Quantification of GALNS activity
rhGALNS activity was assessed using the fluorescent substrate 4-methylumbelliferyl-β-D-galactopyranoside-6-sulfate (Toronto Chemicals Research, North York, ON, Canada) as described elsewhere62. One unit (U) was defined as the amount of rhGALNS catalyzing 1 nmol substrate per hour, and rhGALNS activity was expressed as U/(mg total protein) (total protein determined by Lowry protein assay63) or as U/mL. Enzyme activity was assayed in the soluble fraction (intracellular) and growth media (extracellular).
SDS–PAGE Analysis
Crude proteins extracts and growth media were analyzed by SDS - polyacrylamide gel electrophoresis (SDS-PAGE) under reducing conditions as described by Laemmli et al.64. SDS-PAGE was carried out using 12% (w/v) polyacrylamide gels and 3% (w/v) polyacrylamide stacking gel. The molecular masses were estimated using the protein ladder Precision Plus Protein™ (BioRad, Hercules, CA, USA). The gels were stained with Coomassie blue R-250 (BioRad).
Western blotting
The proteins from different fractions were homogenized in lysis buffer and equivalent amounts of total protein extracts were loaded and processed by SDS-PAGE gels and electroblotted onto nitrocellulose membranes (Amershan ProtanTM 0.45 µm, GE Healthcare, Little Chalfont, UK). The membranes were blocked with a blocking buffer containing TTBS [0.3% Tween 20, and 5% BSA (Sigma-Aldrich, St. Louis, MO, USA)] at room temperature for 1 hour. Membranes containing resuspended protein aggregates, extracellular and intracellular proteins were incubated overnight at 4 °C with a specific primary antibody rabbit anti human GALNS (1:1000 in blocking buffer)9. The specificity of this antibody was previously assessed, and no band was recognized in samples from non-induced and plasmid-free strains9. A peroxidase conjugated goat anti-rabbit (Sigma-Aldrich) was added (1:2000 in blocking buffer) for 1 hour at room temperature. The specific bands were visualized using enhanced chemiluminescence (SuperSignal™ West Pico Chemiluminescent Substrate, Thermo Fisher Scientific®, Waltham, MA, USA).
qRT-PCR experiments
Frozen stocks of the strain BL21(DE3)/pGEXproUmod (0.5 mL) were transferred into 10 mL of fresh LB media supplemented with 100 ng/mL of ampicillin and incubated for 18 h at 37 °C and 180 rpm. Production of rhGALNS was carried out in 100 mL cultures using M9 minimum medium supplemented with 20 g/L of D-glucose under aerobic conditions, inoculated with 10 mL of overnight culture, kept at 37 °C and 180 rpm.
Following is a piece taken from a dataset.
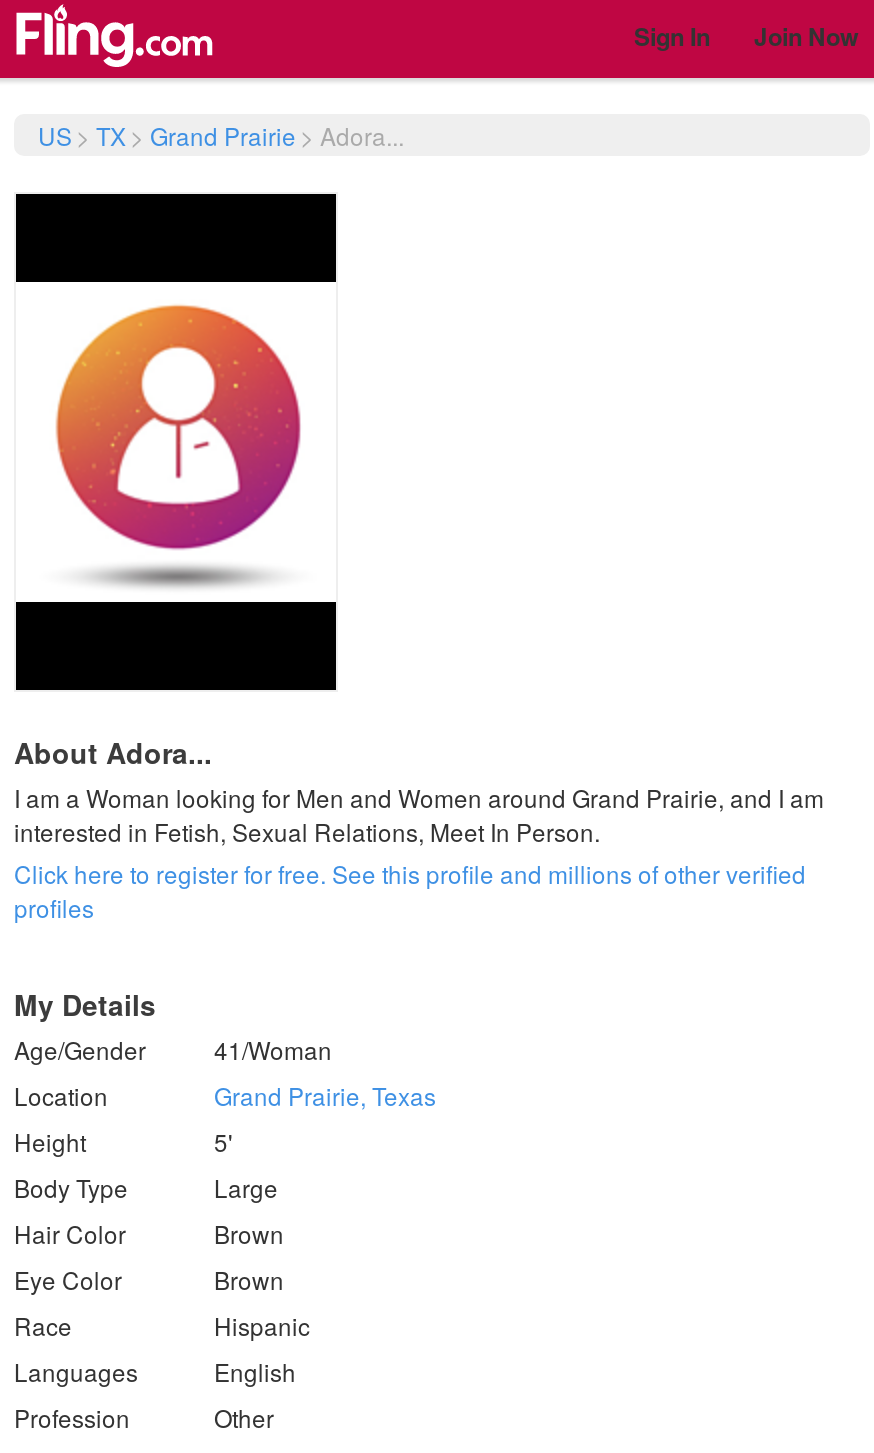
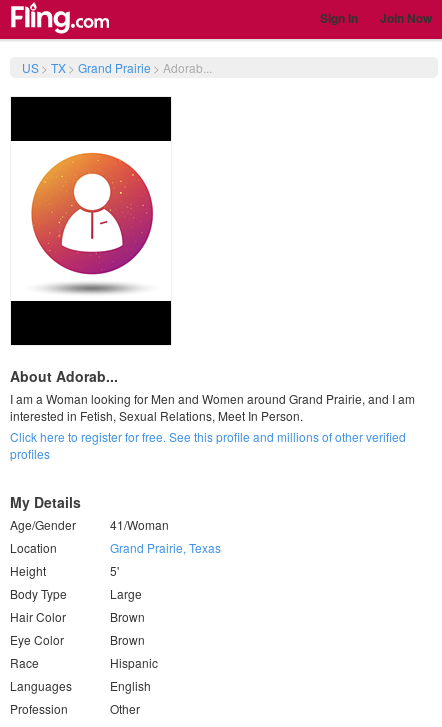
- US > TX > Grand Prairie > Adora...
+ US > TX > Grand Prairie > Adorab...

- About Adora...
+ About Adorab...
Samples (10 mL) were taken 2, 4, 7, 12 and 24 hours after inoculation of all three biological replicas. The samples were pelleted by centrifugation at 3000 x g and 4 °C during 10 minutes. The supernatant was discarded and the pellets were immediately placed at −80 °C until further processing. The samples were processed in a period lower than 12 hours after pelleting. Total RNA was extracted using the ZR Fungal/Bacterial RNA MiniprepTM Kit (Zymo Research, Irvine, CA, USA), following manufacturer’s indications and immediately stored at −80 °C. The cDNA was generated using the RevertAid First Strand cDNA Synthesis Kit (Thermo Fisher Scientific) using 100 ng of total RNA and following the random hexamer primed synthesis manufacturer’s protocol. Two primers (GALNS-f and GALNS-r) (Table 3)) were designed for the quantification of rhGALNS transcripts using NCBI Primer Design Tool and they were used for the qPCR experiments. Primer amplification efficiency was assessed using the plasmid pGEXproUmod (purified using the Wizard SV Gel and PCR Clean-up System (Promega, Madison, WI, USA)) as template. The amplification efficiency of these primers was estimated as 94%. To generate a standard curve for absolute rhGALNS copy number quantification, the plasmid pGEXproUmod was serially diluted to obtain different plasmid copies ranging from 300,000 to 30. Triplicates of each data-point were used to ensure reliability of the data. All qPCR experiments were carried out using Luna® Universal qPCR Master Mix (New England Biolabs) following manufacturer’s indications and read in a QuantStudio 3 Real-Time PCR System (Thermo Fisher Scientific). The results as reported as rhGALNS copy number per ng of total RNA.
Statistical analysis
Statistical significance was evaluated using a Student’s t-test, employing the software GraphPad Prism version 6 for Windows (GraphPad Software, San Diego, California, USA).
References
Montano, A. M., Tomatsu, S., Gottesman, G. S., Smith, M. & Orii, T. International Morquio A Registry: clinical manifestation and natural course of Morquio A disease. J Inherit Metab Dis 30, 165–174, doi:10.1007/s10545-007-0529-7 (2007).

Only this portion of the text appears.